Better Work/Life Balance

Just as there is work/life balance, so should there be kids/kids-free balance. Parents benefit from frequent, guilt-free time to focus on any number of non-child related necessities, such as chores, exercise, sleep, hobbies, socializing with other adults, etc.

Now, some people might read all this and think "but raising your children shouldn't be about your personal comfort." True, but "parent" is also not synonymous with "martyr". My boss recently used the phrase "work smarter, not harder"; seems an apt slogan. A contented – and well rested - parent is a good thing.

So What Are the Drawbacks?

So what are the drawbacks to co-parenting? There aren't many. There's always compromise, whether between two parents, or three, or four. As mentioned in my co-parenting check list last time, compatible personalities are key. If temperaments are in sync, then this should be a non-issue.

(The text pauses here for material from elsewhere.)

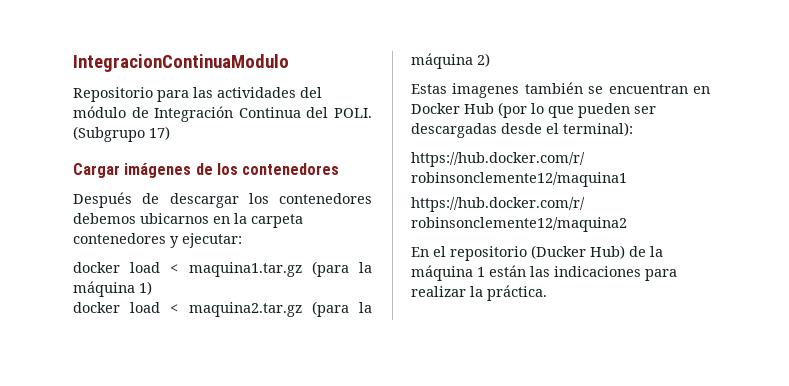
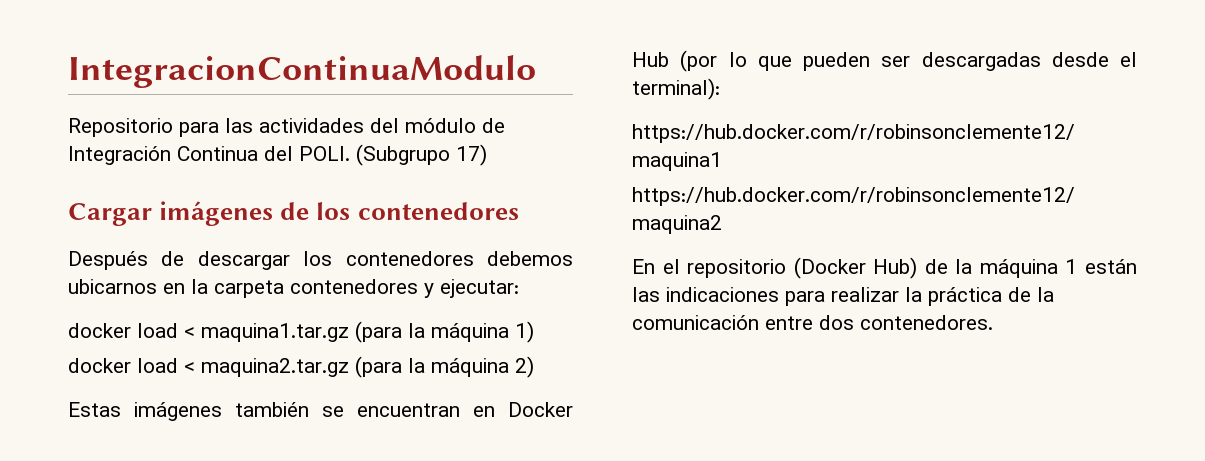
- Estas imagenes también se encuentran en Docker Hub (por lo que pueden ser descargadas desde el terminal):
+ Estas imágenes también se encuentran en Docker Hub (por lo que pueden ser descargadas desde el terminal):
- En el repositorio (Ducker Hub) de la máquina 1 están las indicaciones para realizar la práctica.
+ En el repositorio (Docker Hub) de la máquina 1 están las indicaciones para realizar la práctica de la comunicación entre dos contenedores.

Proximity could be a non-issue, a minor inconvenience, or a major hassle. In some co-parented families everyone lives in the same home, in others they live in entirely different cities or states. In our case we live a 20 minute drive from each other, or longer by bus. Not bad but certainly not as convenient as walking distance. The original plan was to buy a two unit building or homes with-in walking distance, but the housing market in San Francisco hasn't been cooperating. Of course our girls would prefer that we live together for togetherness' sake. The back-and-forth doesn't bother them much now but that's sure to change once they have to transport themselves between houses. But that's the only drawback for them so far.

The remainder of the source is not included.